The cost of being gay - for me - has been pretty damn small. I have to deal with petty things like Playboy magazine on the bedside table when I checked into a hotel room last week ("That's what guys like, right?"). It means having to explain to strangers that I'm "partnered", and hoping they won't wig out on me. (They never have. Yet.) It means having a few assumptions tossed my way. ("You're good with fashion, right?") BFD. These "costs" are absolutely infitesimal compared to the benefits. I don't bemoan the fact that I wasn't born female or Asian or shorter or richer more than very fleetingly, and I sure as hell don't bemoan the fact that I wasn't born straight. I am who I am - what am I gonna do with it?

Lex
 
There is way too much pressure by my parents on me to be the child of theirs that "succeeds". "Get married! Give me grandchildren! Earns tons of money! Blah blah blah!" I wish they would spend more time devoting themselves to helping and caring for the entire family instead of hassling me all the time over the most stupid shit and talking down about their other children as if they have somehow failed at parenting because my siblings didn't become what they hoped for. Nothing is EVER good enough.
 
Believing that marriage and kids are a necessary part of production, is a societal value that you, as an individual, do not need to share.

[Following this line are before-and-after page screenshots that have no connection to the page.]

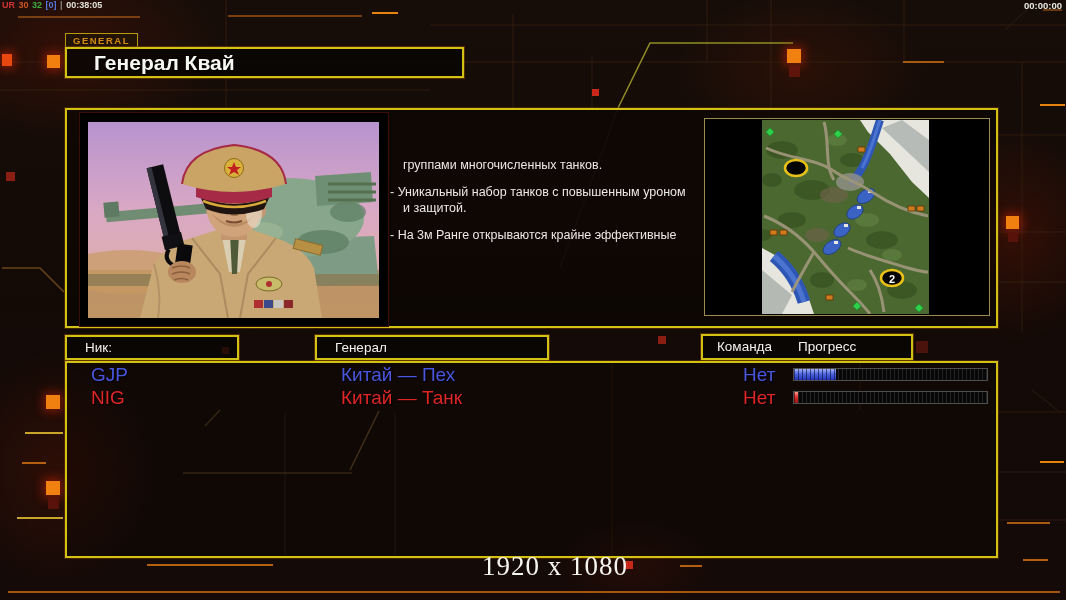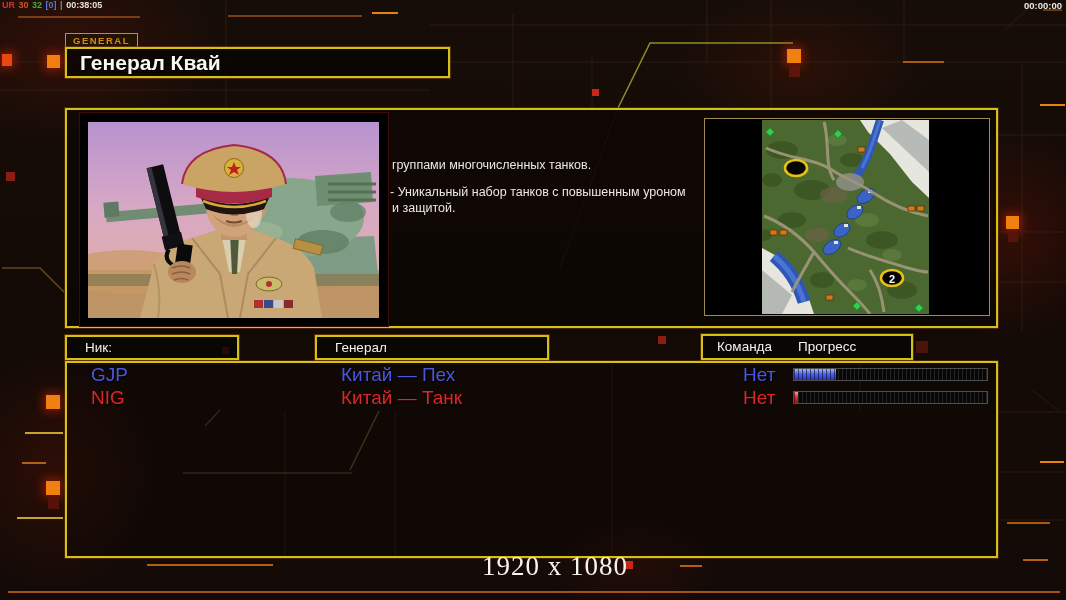"Генерал Квай" .title-box { padding-left: 13px -> 27px }
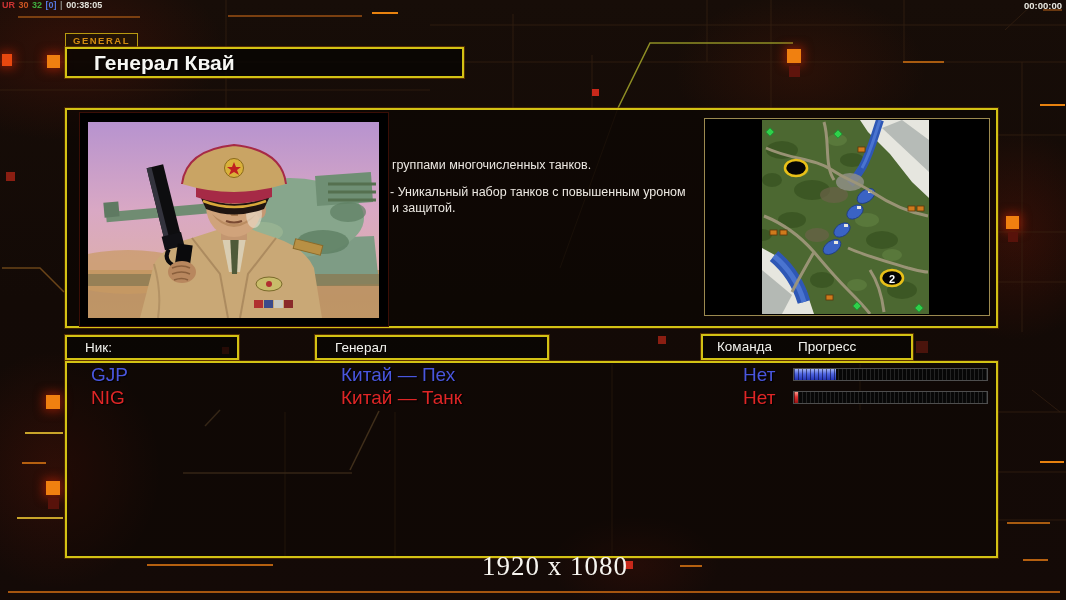"группами многочисленных танков." .strategy .indent { padding-left: 2px -> 13px }
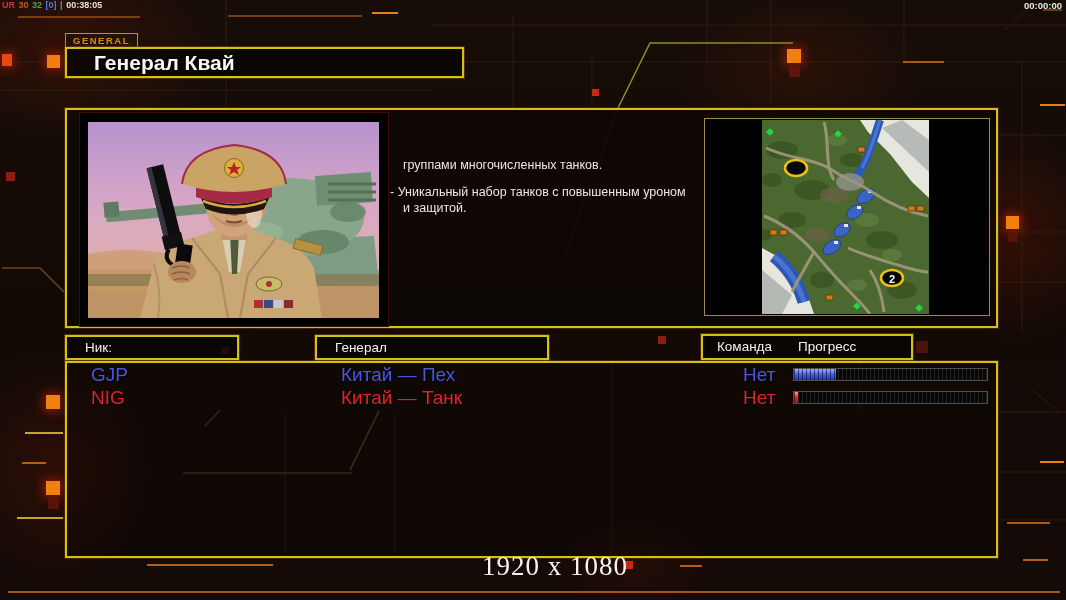"- На 3м Ранге открываются" p { html: none -> <p>- На 3м Ранге открываются крайне эффективные</p> }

Another societal value is the contempt of homosexuality. Wanna share that one, too?

Live by your own definitions (including the definition of 'productive'). If you adopt someone else's definition of productive, you will doom yourself to imitating the life of that person- someone that you aren't.
 
Ooh, when I was reading all the posts here I REALLY wanted some french fries....so I guess my future will have french fries in it....I hope.